From:  Terrence Potter <terrence.potter at usma.edu>
Subject:  The Making of Literate Societies

Olson, David R., and Nancy Torrance, ed. (2001) The Making of Literate
Societies, Blackwell Publishers.

Announced at http://linguistlist.org/issues/13/13-1601.html


Terrence M. Potter, US Military Academy

DESCRIPTION OF THE BOOK'S PURPOSE AND CONTENTS

This edited volume brings together sixteen papers about the theme of
literacy and how we should understand the phenomenon in its historical
context and in its contemporary reality. The editors attempt to
synthesize much of what we have learned about literacy, especially the
provision of literacy, and then present selected literacy projects as
they are conceived and currently practiced.

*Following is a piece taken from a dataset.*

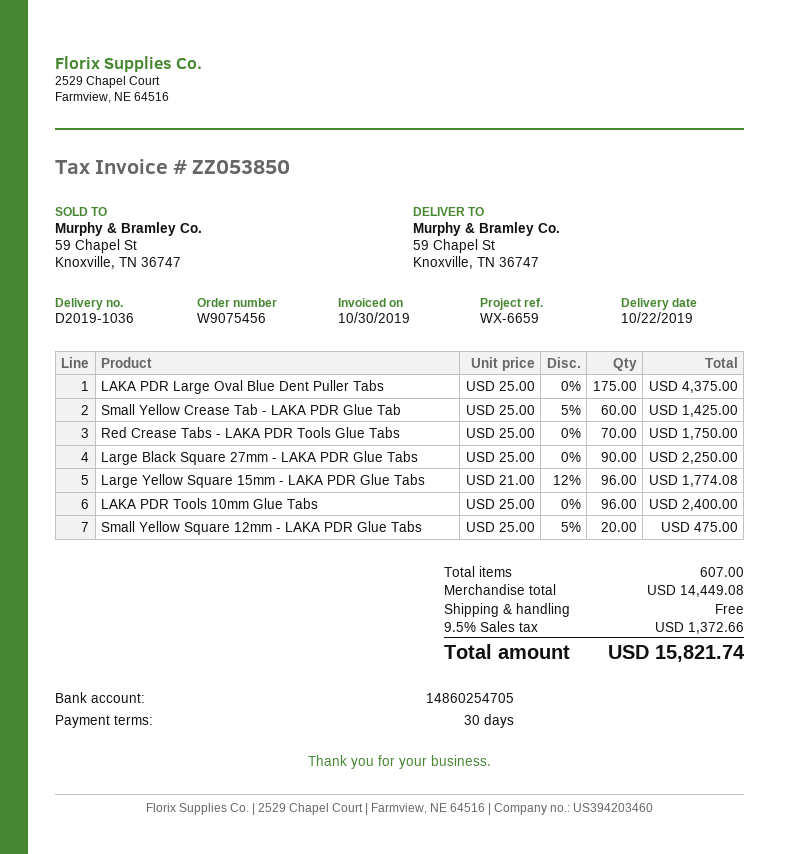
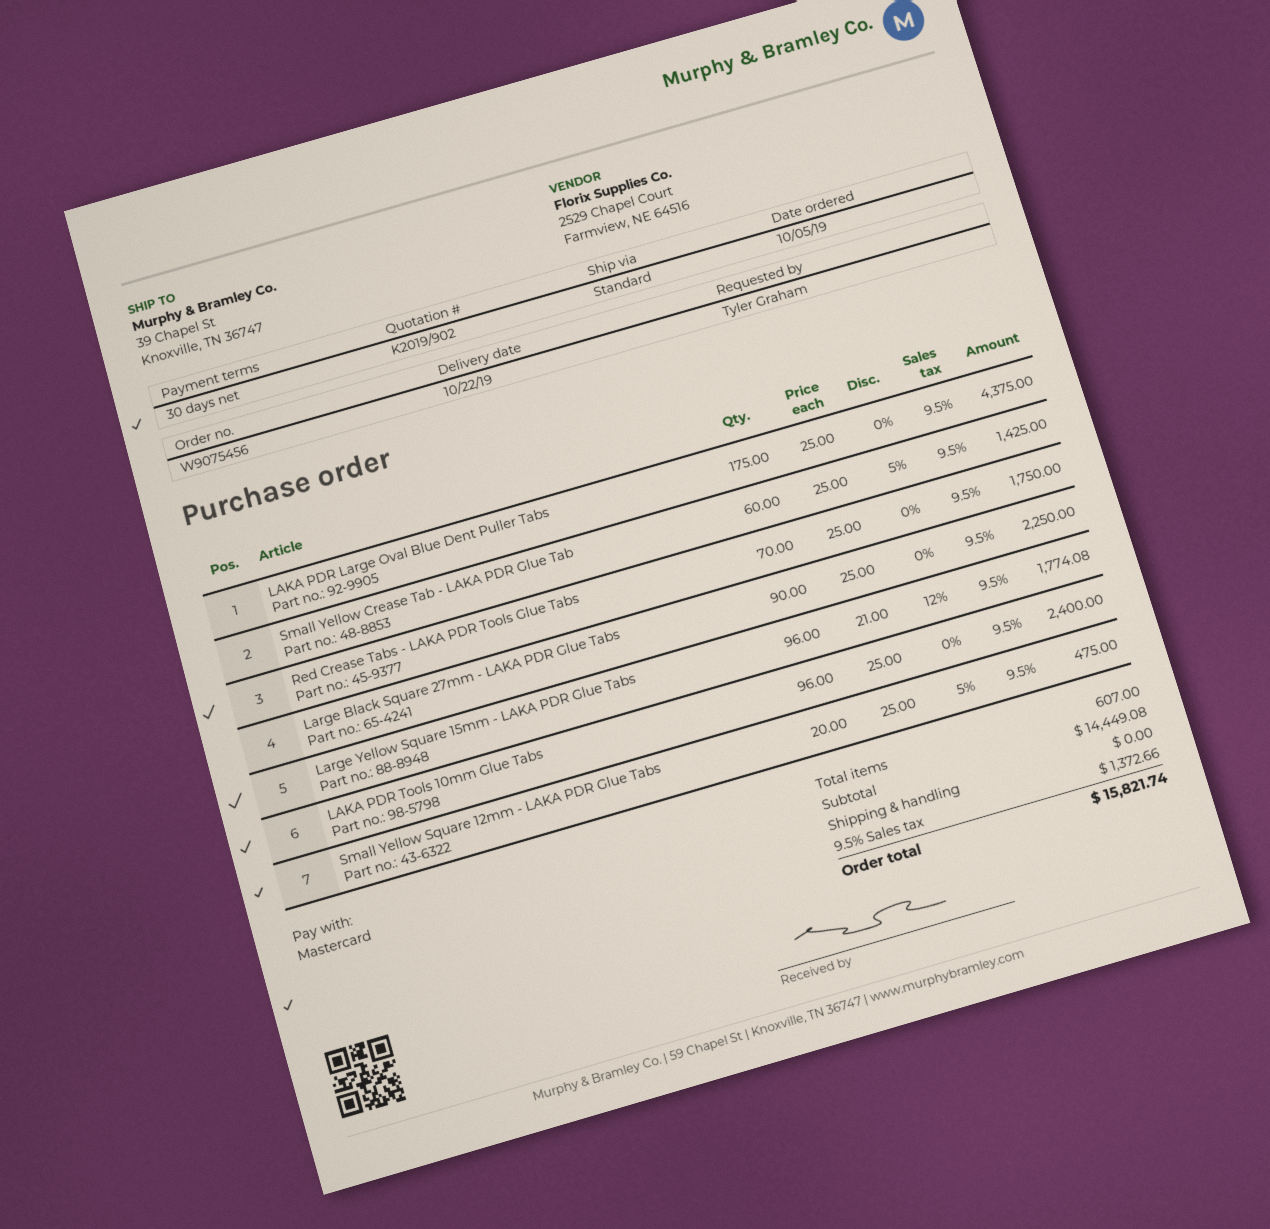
ship to: 59 Chapel St, Knoxville, TN 36747 -> 39 Chapel St, Knoxville, TN 36747

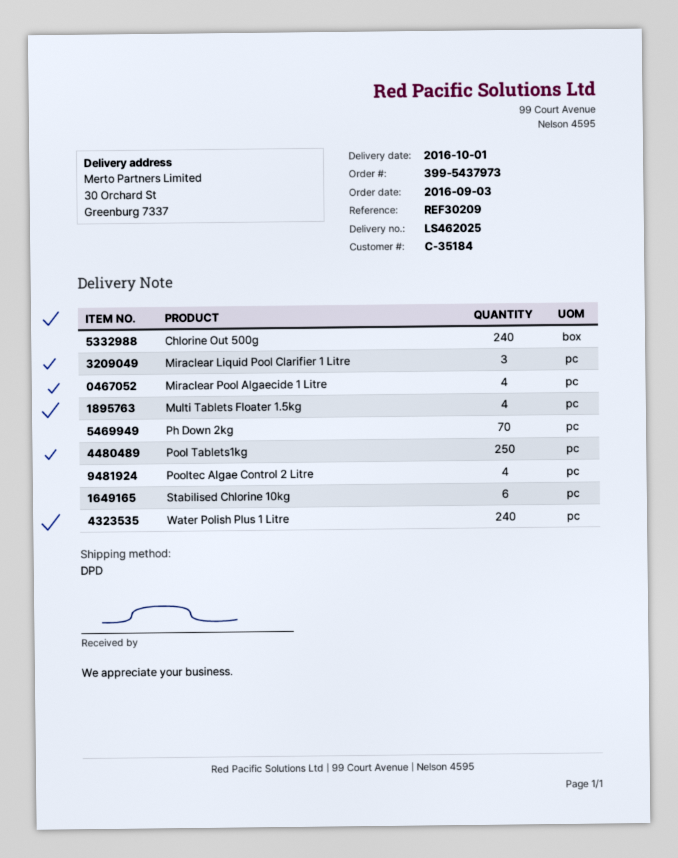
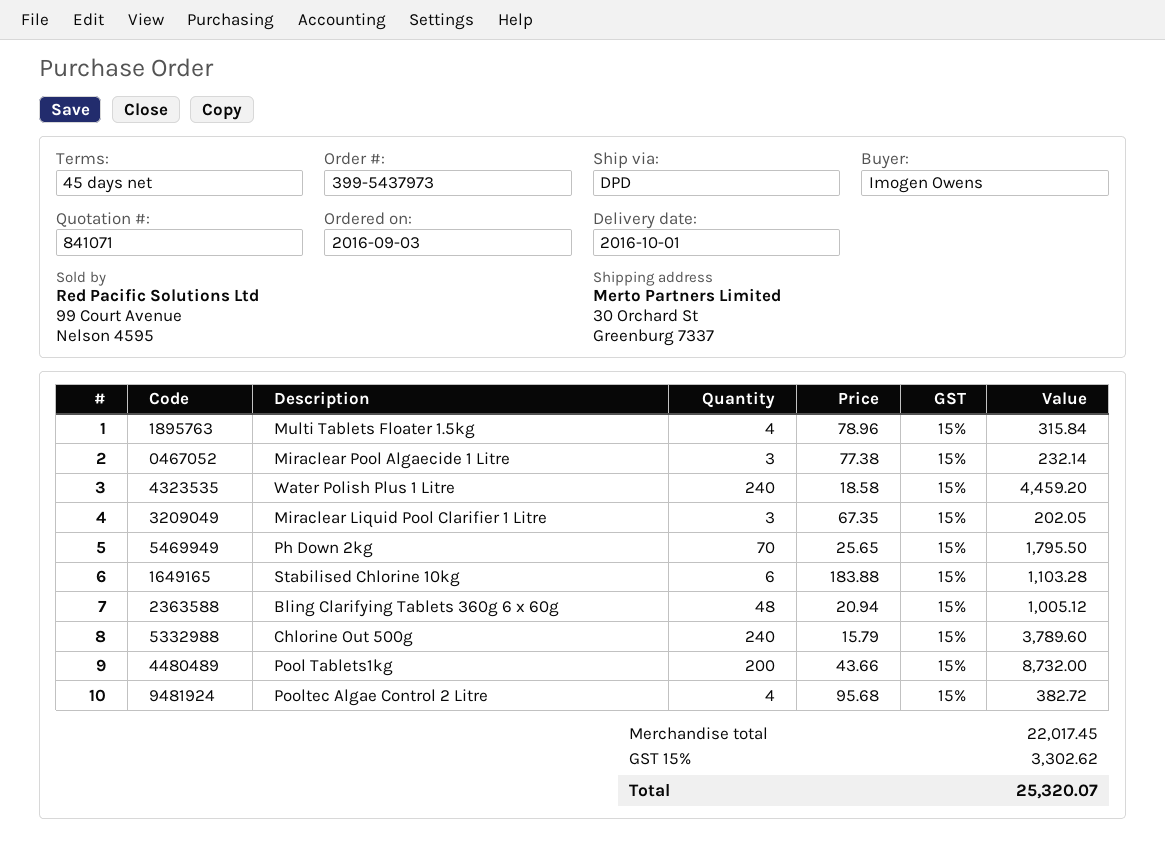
Miraclear Pool Algaecide 1 Litre: 4 -> 3
Pool Tablets1kg: 250 -> 200
Bling Clarifying Tablets 360g 6 x 60g: none -> 48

It is asserted that the
literacy projects of the 1950s and 1960s largely failed, because what
was attributed to literacy in terms of ability to empower was
essentially imaginary. Consequently a new view of literacy should
emerge that emphasizes the situated practice of literacy in a society,
what it can do and how it can work there (Olson 1994). This is in
contrast with a view of literacy as an ideology according to which the
individual acquisition of an indispensable and universally recognized
life skill will somehow address any and all of society's problems. The
first of two sections provides the setting for this discussion. Its
papers establish literacy, especially writing, as a typical endeavor
in the developed world, a dominant cultural and social
practice. Chapters in the second section present reports on aspects or
projects on literacy in the developing world, especially where
extending literacy has been a goal. This volume serves to highlight a
prevailing view of literacy development as social development.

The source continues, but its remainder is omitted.